Editor’s Note: Every Wednesday, WPR contributor Lavender Au and Newsletter and Engagement Editor Benjamin Wilhelm curate the week’s top news and expert analysis on China.
TikTok was set to be taken off U.S. app stores this past weekend, but the news that the Chinese-owned app struck a tentative deal with Oracle and Walmart allowed it a one-week reprieve from President Donald Trump’s ban. The deal still must be formally reviewed by the Trump administration, and the Chinese government will need to approve it, too. China’s Ministry of Foreign Affairs spokesman Zhao Lijian has branded the ban, and other moves against Chinese tech companies by Trump in the name of national security, a “flagrant denial of the principles of market economy and fair competition.”

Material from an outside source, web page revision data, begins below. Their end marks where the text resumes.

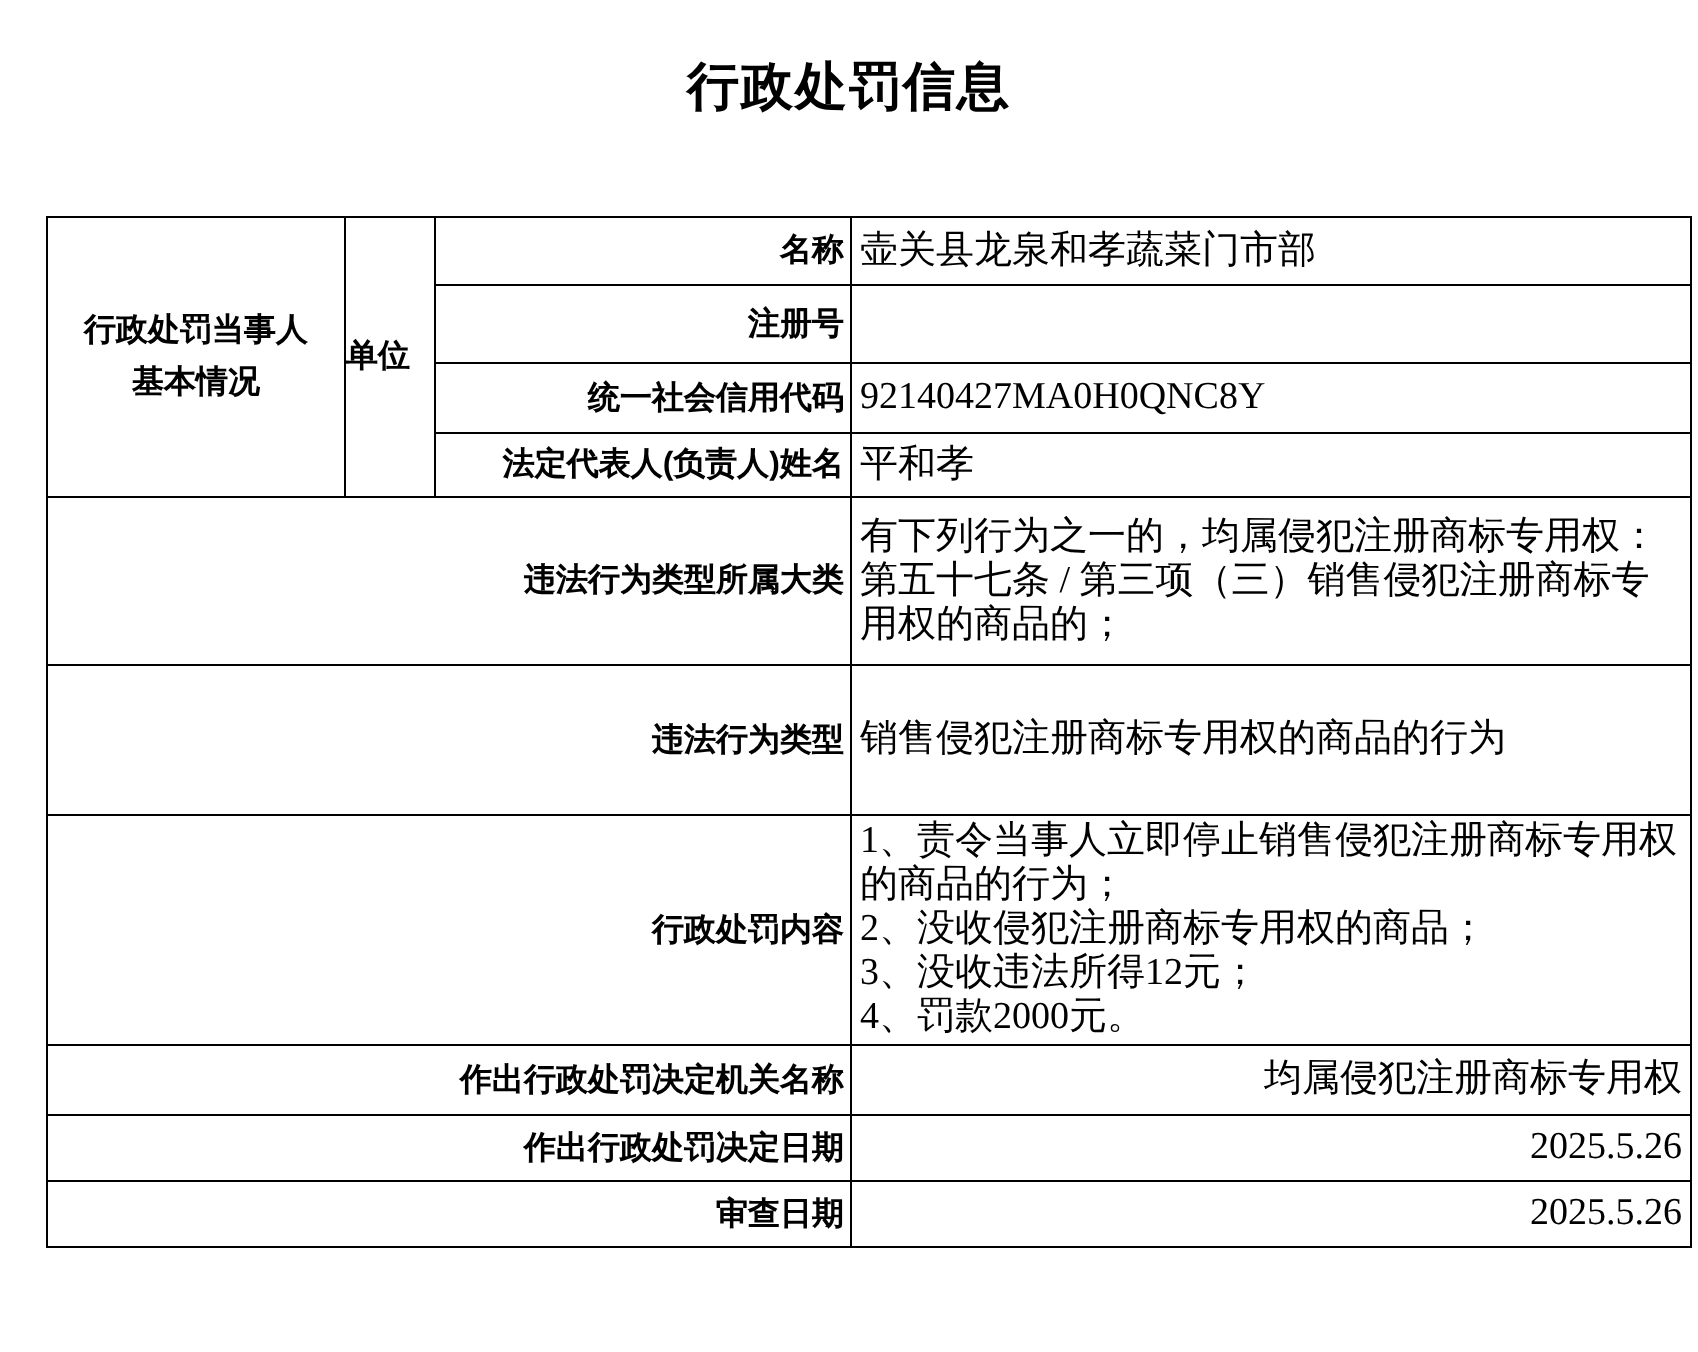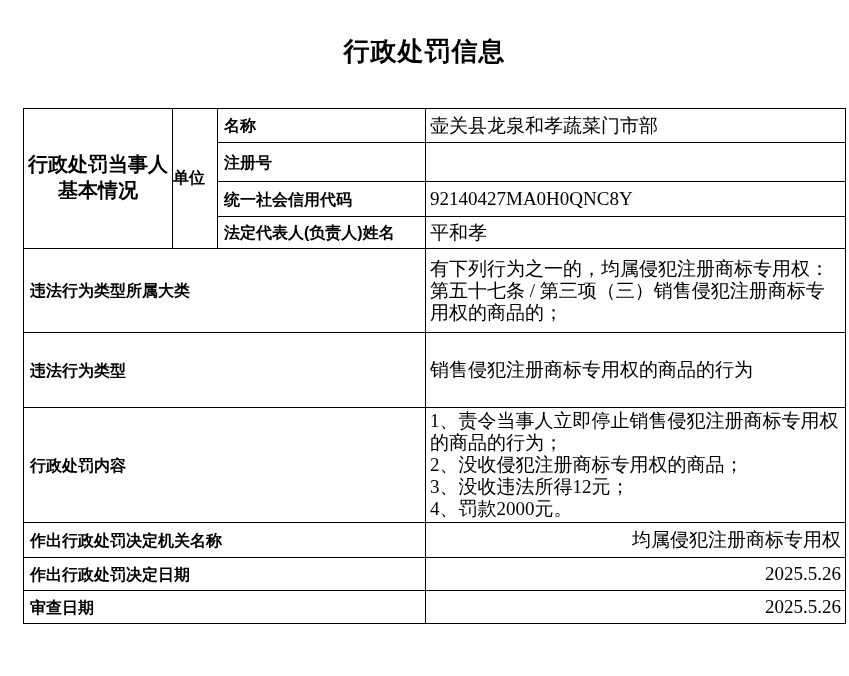--- a/index.html
+++ b/index.html
@@ -5,7 +5,7 @@
   html,body{margin:0;padding:0;background:#ffffff;}
   body{width:849px;height:676px;position:relative;color:#000;font-family:"Liberation Serif",serif;}
   .title{
-    position:absolute;top:34px;left:0;width:849px;margin:0;
+    position:absolute;top:26px;left:0;width:849px;margin:0;
     text-align:center;font-size:26px;font-weight:bold;letter-spacing:1px;
     font-family:"Liberation Serif",serif;
   }

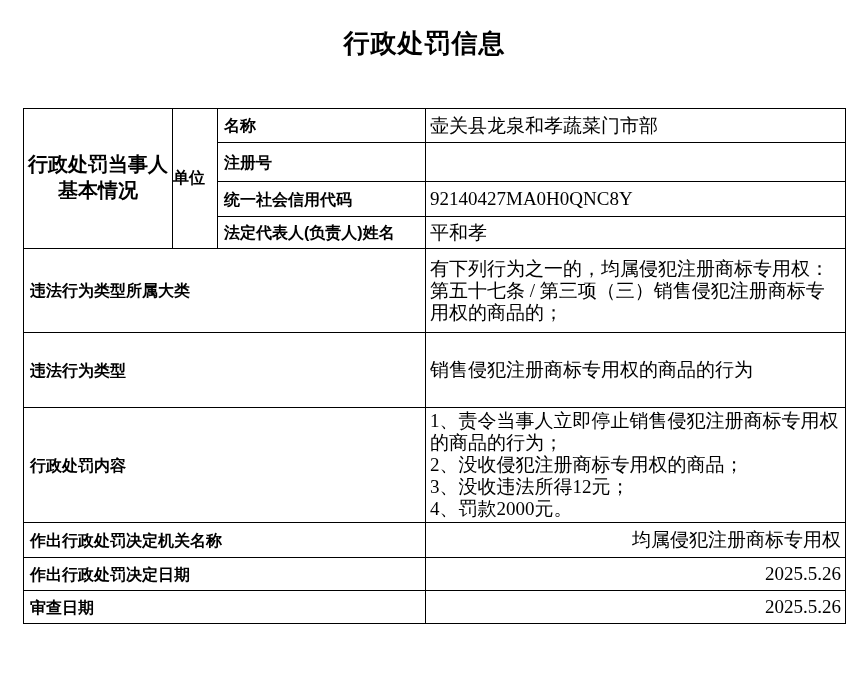--- a/index.html
+++ b/index.html
@@ -18,7 +18,7 @@
   }
   td.label-cell{
     font-family:"Liberation Sans",sans-serif;font-weight:bold;font-size:16px;
-    text-align:left;padding:2px 3px 2px 6px;line-height:21px;
+    text-align:right;padding:2px 3px 2px 6px;line-height:21px;
   }
   td.value-cell{
     font-family:"Liberation Serif",serif;font-size:19px;

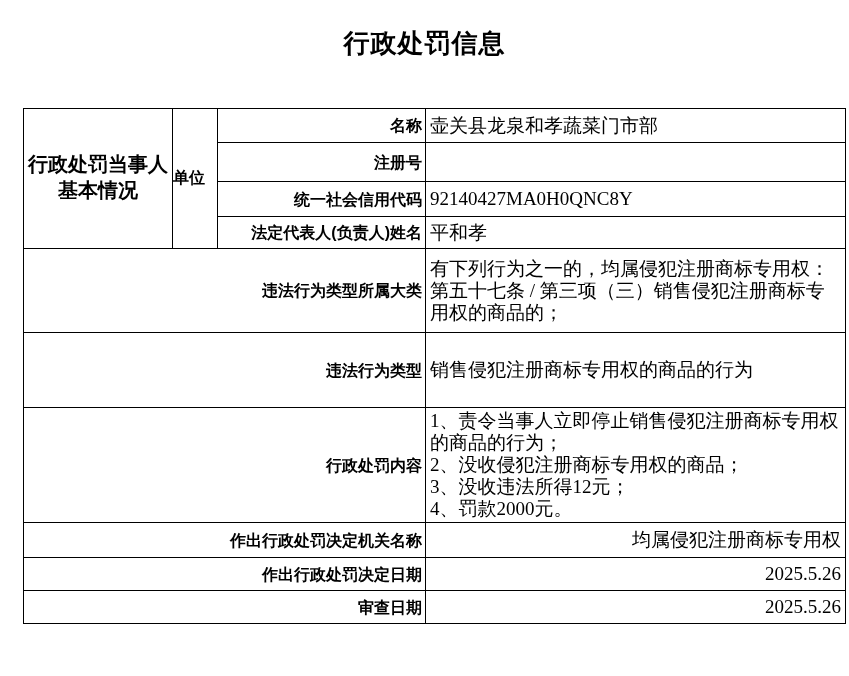--- a/index.html
+++ b/index.html
@@ -27,7 +27,7 @@
   }
   td.value-right{text-align:right;padding-right:4px;}
   td.party-cell{
-    font-family:Liberation Mono, monospace;font-weight:bold;font-size:20px;
+    font-family:Liberation Serif, serif;font-weight:bold;font-size:16px;
     text-align:center;white-space:pre-line;line-height:26px;
   }
   td.unit-cell{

The deal on the table proposes changes to TikTok’s server hosting and ownership structure, and a review of its source code and app updates. Oracle will host the TikTok data on cloud servers in the United States. In terms of jurisdiction, though, not much has changed. TikTok’s data is already stored in the U.S. with backup redundancy in Singapore. Oracle will also review the app’s source code. The deal will reportedly create a new entity, TikTok Global, of which 20 percent will go to Oracle and Walmart. Since American venture capital investors already hold a 40 percent stake in ByteDance, TikTok’s parent company in China, they claim this satisfies Trump’s condition of American ownership.